I have the luxury of being able to write this from the sweatpants-clad comfort of fall break. For two days, students are (theoretically) able to study and prepare for the mid-term onslaught, and professors are (theoretically) able to grade and prepare for the same. I’ve been doing my part, trundling pretty happily through English literature exams and Beowulf papers and composition papers predicated on students arguing for which single track to include on a Golden Record single. (The idea for that paper came after reading Elena Passarello’s essay “Space Oddity,” in Let Me Clear My Throat.) It’s good reading, especially when I get to learn about new music, and extra-especially in these occasions:
When I read that sentence in a student’s Beowulf paper that is so impossibly perfect I have to make joyful flailing gestures at the paper.
— Holly M. Wendt (@geatland) October 5, 2014
In the in-between, I’ve slept more than I usually do, and I’ve watched as much baseball as I can, and I’ve knit. I’m reaching the point on a project I’ve been working on for more than a year where it is actually becoming itself. For all of my various organizational obsessions, I’m a poorly organized knitter. I don’t plan yarn purchases for specific projects. I have a Ravelry queue of more than a hundred patterns, and I can safely say I’m not really intending to knit most of them. So when I began the Virelai Ancien wrap, it was mostly an experiment in ridiculousness, and I more or less accepted that it was going to pattern on in shifting shades of blue and green forever. But I’ve finally reached the end of the colors I had put aside for it, and I’m very nearly ready to begin the border. I’m still trying to decide on what I’ll do around the edge—surely black—but it’s reaching that point where the edging is becoming a reality. It’s something I’ll need to do soon. And like the process of finishing a novel draft, once the end came into sight, I felt this barreling feeling. I couldn’t stop.
|Entrelac. All of the entrelac.|
Which meant that I’ve probably spent something close to thirty hours knitting since I came home on Friday, which is roughly 1000% more knitting than I usually do in a given three-day span. Which has precipitated me needing to dig out the wrist braces I bought back in the dissertation days.
|Andrea Barrett’s story collection, Archangel, is pretty great, though.|
I’m wearing them now, and I wore them as I graded this morning, fully anticipating that I will spend all of the night’s MLB playoff action knitting. I will do that even though I know it’s going to hurt—
—and tomorrow, when I have another morning of typing and grading ahead of me. At night, I will put my hand under my pillow because the weight of my head holds my wrist flat, and the eventual warmth will feel good. And I will probably knit more tomorrow because I’m close to the end and I’m excited, and the project isn’t of such a complex nature that I’d screw it up by continuing to work on it.

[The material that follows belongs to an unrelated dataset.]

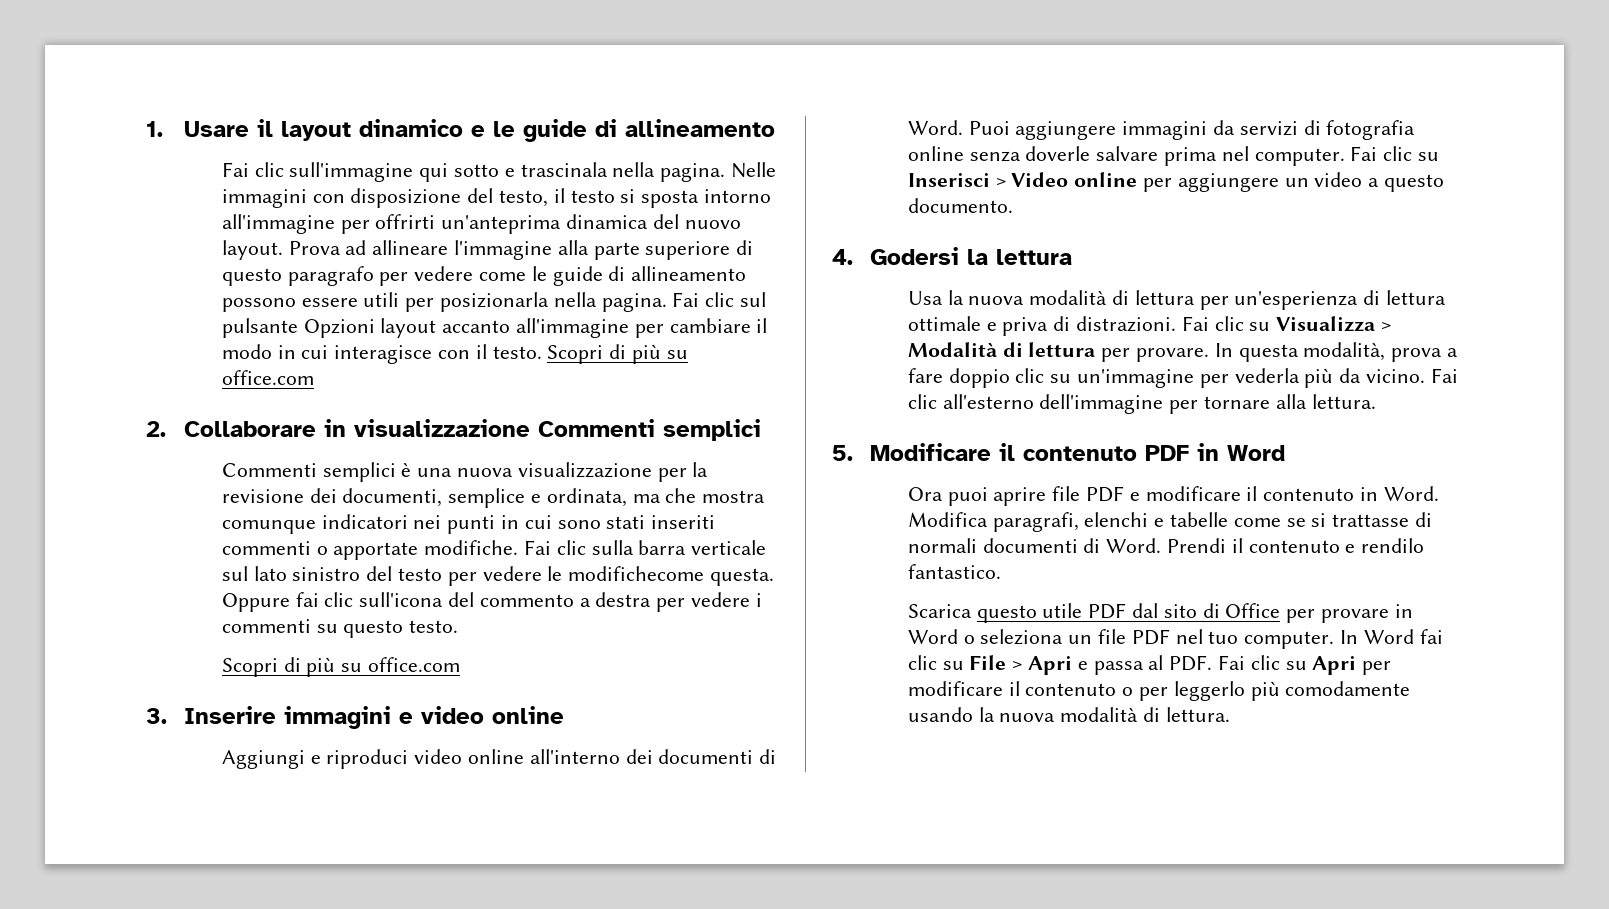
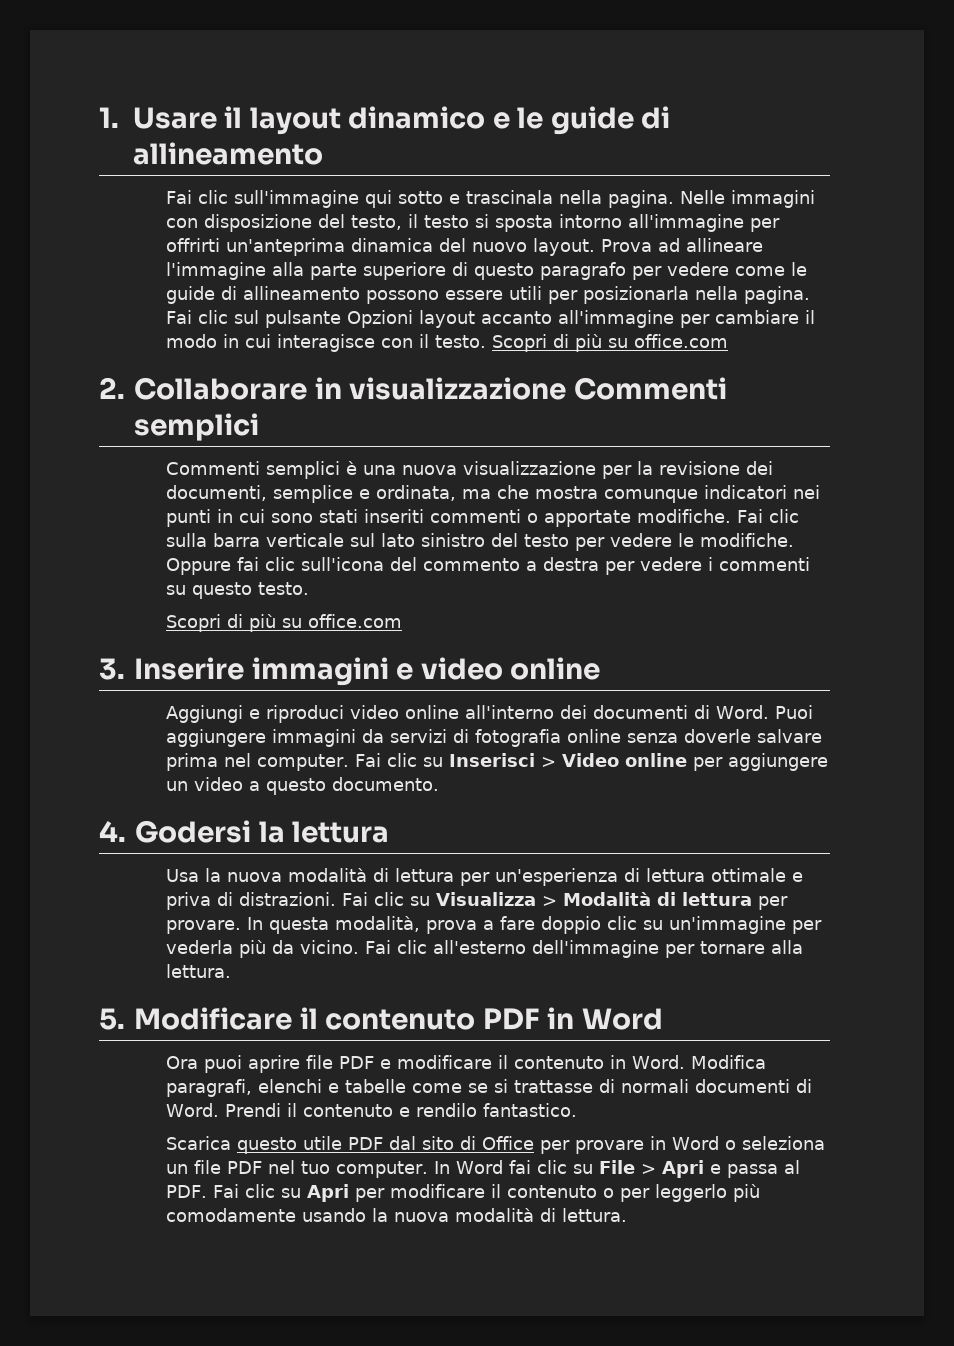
- Fai clic sulla barra verticale sul lato sinistro del testo per vedere le modifichecome questa.
+ Fai clic sulla barra verticale sul lato sinistro del testo per vedere le modifiche.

The barreling feeling gets me in trouble at the end of writing projects. I finished a draft of a short story today, and I wasn’t even out of the shower before I figured out that I’d rushed the ending. I made myself spend longer on breakfast, making a Fancy Coffee in my own kitchen (because leftover salted caramel and some frothed milk never hurt anyone) and eating my toast before I went back to the computer. I fixed it then, and there was still that heady little buzz of finished finished! when I closed the file and got on with today’s grading.

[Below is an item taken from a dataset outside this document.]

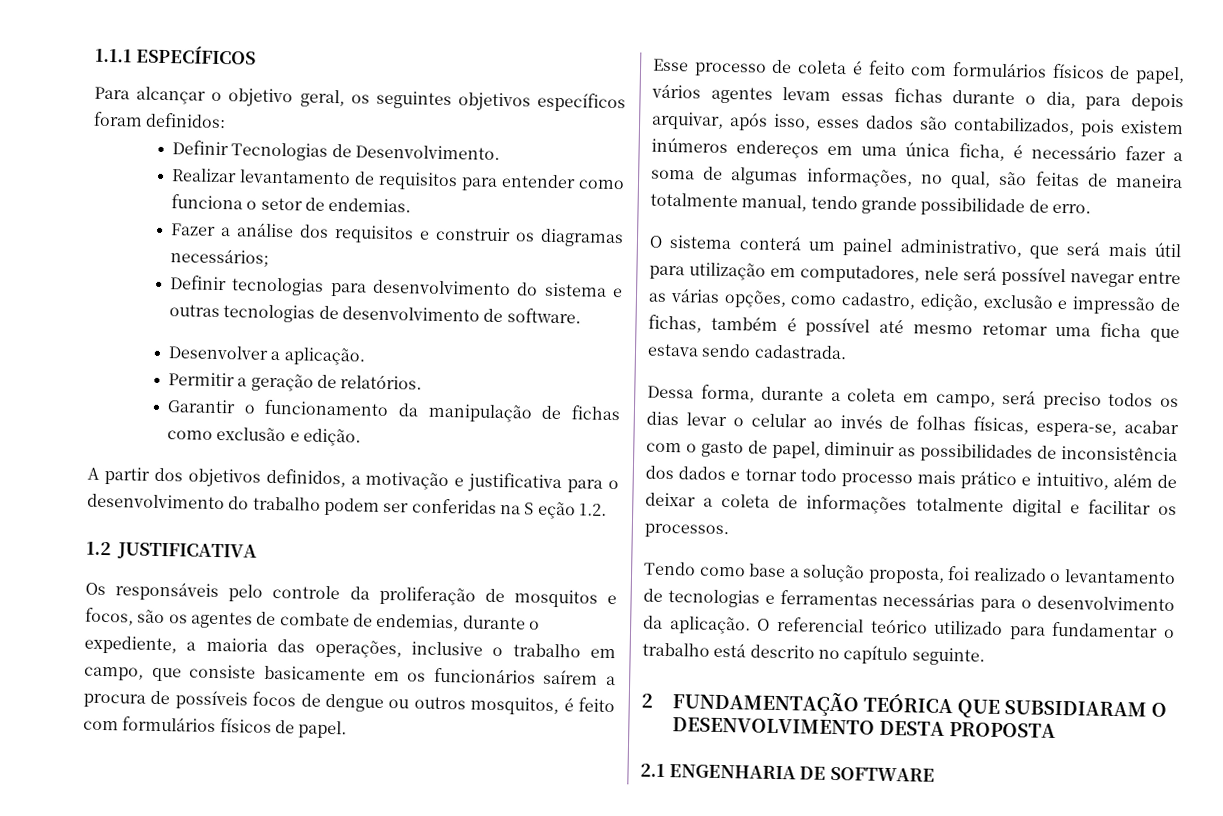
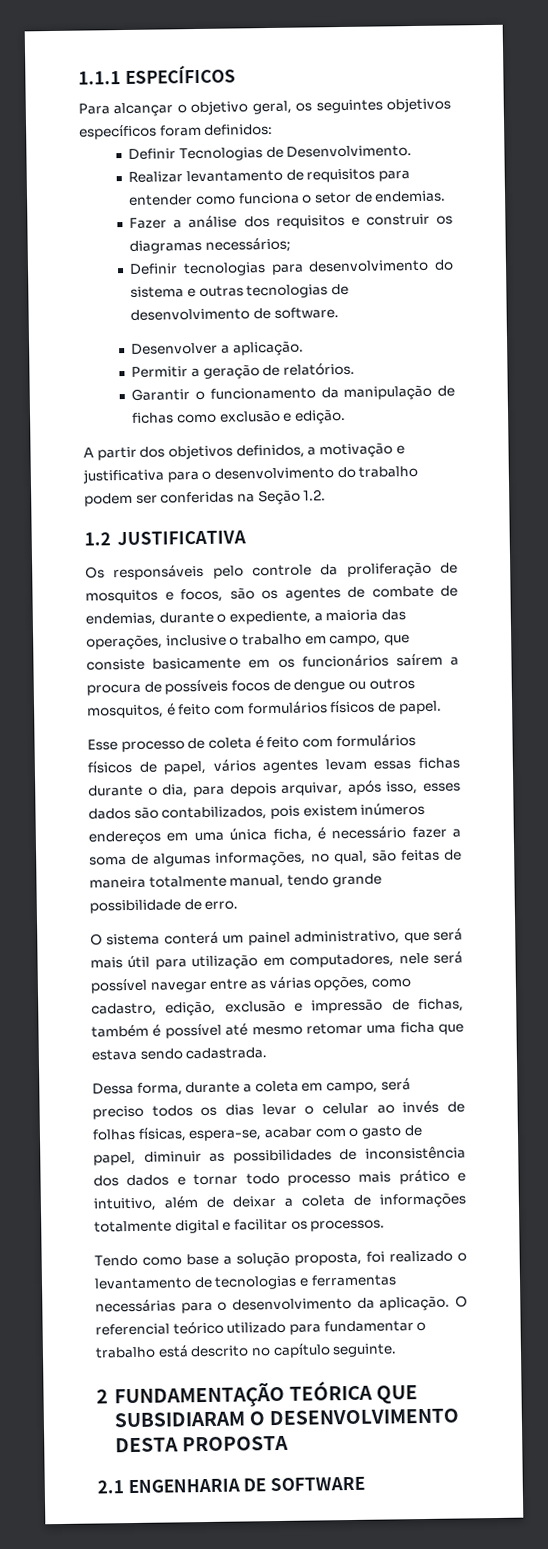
- A partir dos objetivos definidos, a motivação e justificativa para o desenvolvimento do trabalho podem ser conferidas na S eção 1.2.
+ A partir dos objetivos definidos, a motivação e justificativa para o desenvolvimento do trabalho podem ser conferidas na Seção 1.2.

The story is short by my usual standards, just over 3,000 words, and I’m doing my best to wait at least a day before looking at it again. Wisdom says I should wait longer. If a story is a small wound—and for me, they usually are, painful in so many ways—I should let the whole thing heal, wait for the work’s edges to become whole before I look again. Then I’ll see what’s gone right and what might need to be opened again, where the stitches went awry.